Обсуждение: Default PostgreSQL server encoding - Change to unicode (utf8)
Hello, Thank you for reading my post. When I run the command: I get the following messages: I would like the cluster (and the databases) encoding to be unicode (UTF8). What can I do? Can I set the default encoding I want for the whole PostgreSQL server somewhere? Thank you for helping and best regards. -- View this message in context: http://postgresql.1045698.n5.nabble.com/Default-PostgreSQL-server-encoding-Change-to-unicode-utf8-tp5505985p5505985.html Sent from the PostgreSQL - general mailing list archive at Nabble.com.
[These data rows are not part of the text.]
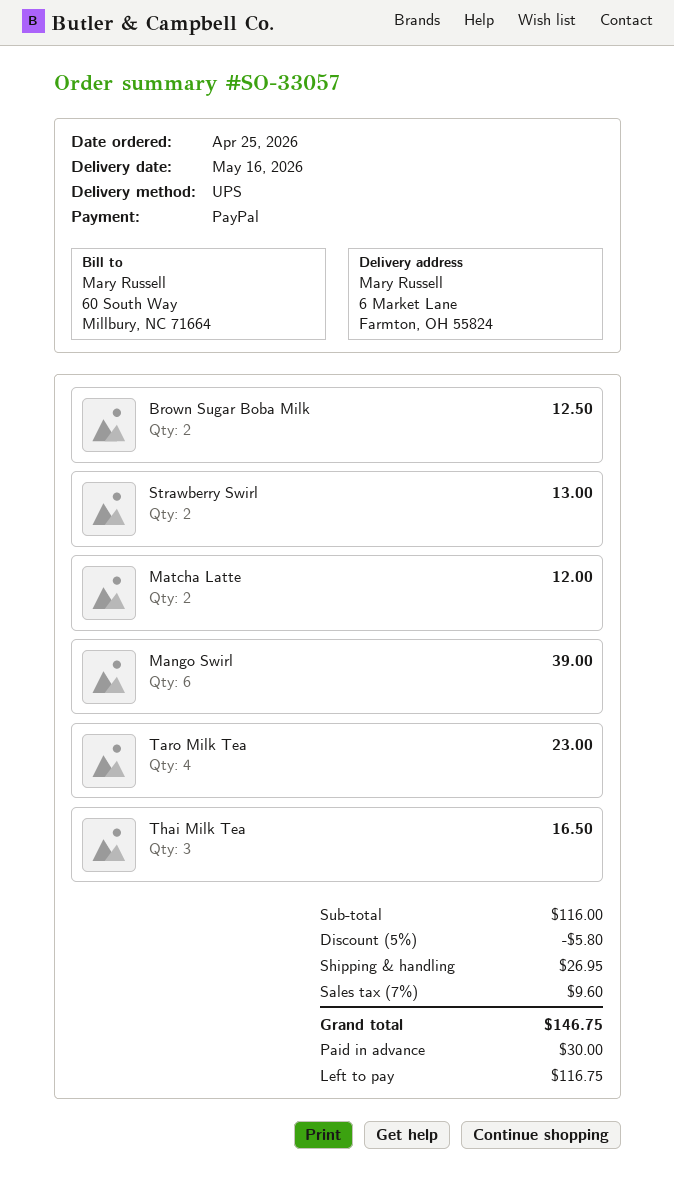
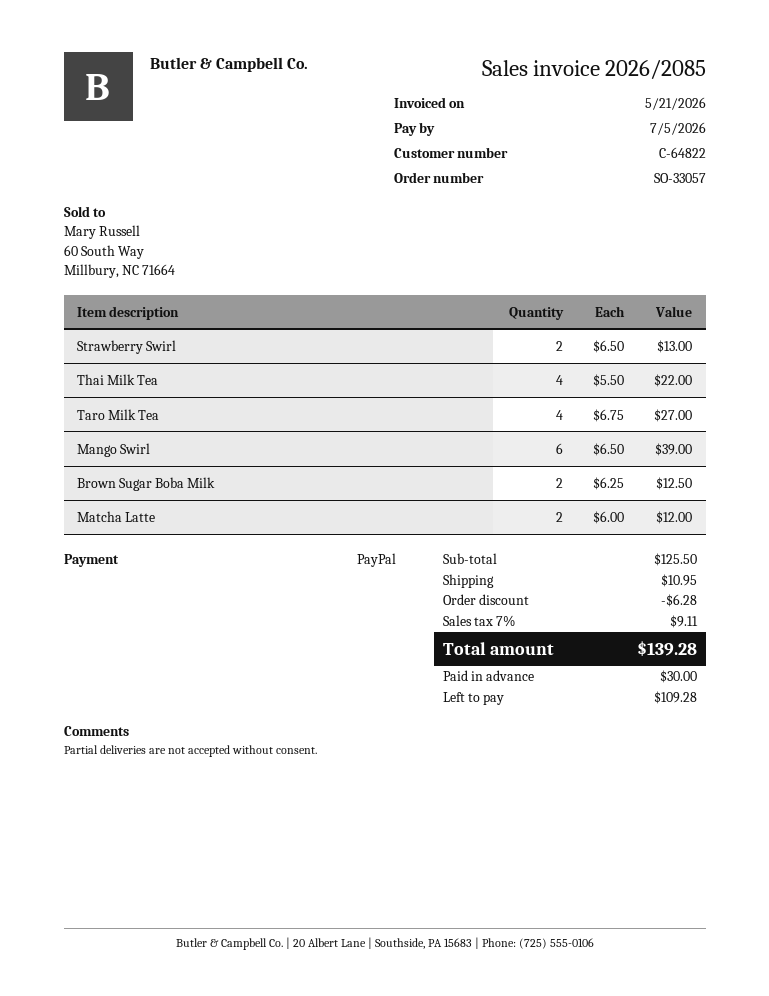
Taro Milk Tea: 4 for 23.00 -> 4 for 27.00
Thai Milk Tea: 3 for 16.50 -> 4 for 22.00
subtotal: 116.00 -> 125.50
discount: 5.80 -> 6.28
shipping: 26.95 -> 10.95
tax: 7% = 9.60 -> 7% = 9.11
total: 146.75 -> 139.28
balance: 116.75 -> 109.28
On 02/22/2012 11:20 AM, Léa Massiot wrote: > Hello, > > Thank you for reading my post. > > When I run the command: > > I get the following messages: The messages ? > > I would like the cluster (and the databases) encoding to be unicode (UTF8). > > What can I do? > Can I set the default encoding I want for the whole PostgreSQL server > somewhere? A good place to start for your options is: http://www.postgresql.org/docs/9.0/interactive/locale.html http://www.postgresql.org/docs/9.0/interactive/multibyte.html > > Thank you for helping and best regards. > > -- > View this message in context: http://postgresql.1045698.n5.nabble.com/Default-PostgreSQL-server-encoding-Change-to-unicode-utf8-tp5505985p5505985.html > Sent from the PostgreSQL - general mailing list archive at Nabble.com. > -- Adrian Klaver adrian.klaver@gmail.com
Hello.
Thank you for your answer.
I used the <raw> and </raw> tags, this is probably the reason
why you couldn't see the messages...
Thank you for the two links.
I read this (in the second one): "On Windows, however, UTF-8 encoding can be
used with any locale." yet I still have some questions...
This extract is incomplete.